Kathy is a mom, novelist, blogger, life coach, and contributor to yourtango.comyahoo.com/parenting, and thoughtcatalog.com about relationships and family matters. She believes books can change your life and change the world, one page at a time. You can find her on Facebook, Twitter, Pinterest and Instagram. 

35 Dr. Seuss Quotes for Adults! – Happy Belated Birthday, Doc!

Bellyitch Rewind

Monday was the anniversary of the birthday of that great children’s book author Dr. Seuss (real name Theodor Seuss Geisel) who was born on March 2, 1904. He wrote over 60 books before his death on September 24, 1991.

Many of the author’s quotes from his various stories are actually beneficial for adults as well.  Here are 35 of my favorite Dr. Seuss quotes that I rely on to motivate me and get me through life and various bumps in the road. They uplift and inspire and great to know and share! Enjoy!

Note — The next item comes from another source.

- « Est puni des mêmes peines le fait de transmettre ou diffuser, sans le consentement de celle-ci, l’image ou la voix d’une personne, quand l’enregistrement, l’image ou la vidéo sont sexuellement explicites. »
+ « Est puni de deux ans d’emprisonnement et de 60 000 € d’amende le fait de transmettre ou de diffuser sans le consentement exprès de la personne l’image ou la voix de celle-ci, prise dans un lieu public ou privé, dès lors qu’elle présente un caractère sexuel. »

1. “Don’t cry because it’s over, smile because it happened.” ― Dr. Seuss

2. “You have brains in your head. You have feet in your shoes. You can steer yourself any direction you choose. You’re on your own. And you know what you know. And YOU are the one who’ll decide where to go…”

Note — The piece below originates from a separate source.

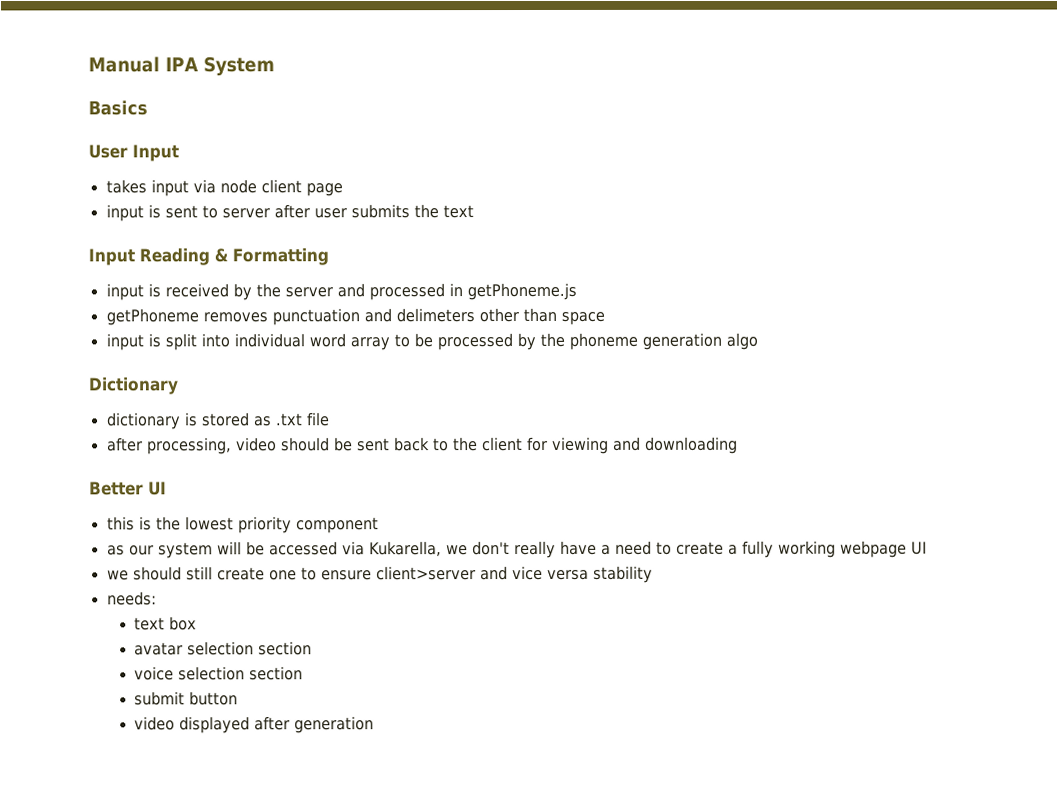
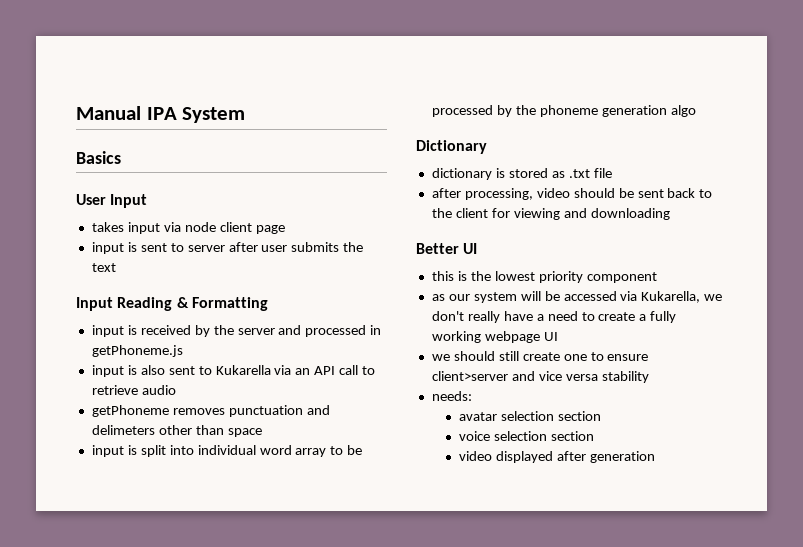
+ input is also sent to Kukarella via an API call to retrieve audio
- text box
- submit button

― Dr. Seuss, Oh, the Places You’ll Go!

3. “Sometimes the questions are complicated and the answers are simple.” ― Dr. Seuss

4. “Today you are You, that is truer than true. There is no one alive who is Youer than You.” ― Dr. Seuss, Happy Birthday to You!

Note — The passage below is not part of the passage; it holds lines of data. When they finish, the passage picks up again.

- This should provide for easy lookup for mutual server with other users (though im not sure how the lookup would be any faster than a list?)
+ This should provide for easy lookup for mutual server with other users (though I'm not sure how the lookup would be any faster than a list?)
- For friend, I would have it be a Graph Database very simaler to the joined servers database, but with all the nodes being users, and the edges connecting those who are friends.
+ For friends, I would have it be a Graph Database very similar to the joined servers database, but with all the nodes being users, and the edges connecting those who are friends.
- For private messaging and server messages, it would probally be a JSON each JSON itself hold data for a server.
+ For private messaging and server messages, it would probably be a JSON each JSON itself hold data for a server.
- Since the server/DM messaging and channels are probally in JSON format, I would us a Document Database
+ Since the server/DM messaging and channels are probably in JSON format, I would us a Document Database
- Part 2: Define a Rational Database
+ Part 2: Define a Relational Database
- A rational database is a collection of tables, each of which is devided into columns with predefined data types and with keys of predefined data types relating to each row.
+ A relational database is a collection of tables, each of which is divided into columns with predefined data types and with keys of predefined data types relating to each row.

5. “The more that you read, the more things you will know. The more that you learn, the more places you’ll go.” ― Dr. Seuss, I Can Read With My Eyes Shut!

6. “A person’s a person, no matter how small.”  ― Dr. Seuss, Horton Hears a Who!

7. “I have heard there are troubles of more than one kind. Some come from ahead and some come from behind. But I’ve bought a big bat. I’m all ready you see. Now my troubles are going to have troubles with me!” ― Dr. Seuss

8. “Why fit in when you were born to stand out?” ― Dr. Seuss

9. “Think left and think right and think low and think high. Oh, the thinks you can think up if only you try!” ― Dr. Seuss

10. “You’re off to Great Places!

Today is your day!

Your mountain is waiting,

So… get on your way!”  ― Dr. Seuss, Oh, the Places You’ll Go!

11. “If things start happening, don’t worry, don’t stew, just go right along and you’ll start happening too.”― Dr. Seuss

12. “Today was good. Today was fun. Tomorrow is another one.”― Dr. Seuss

13. “So be sure when you step, Step with care and great tact. And remember that life’s A Great Balancing Act. And will you succeed? Yes! You will, indeed! (98 and ¾ percent guaranteed) Kid, you’ll move mountains.”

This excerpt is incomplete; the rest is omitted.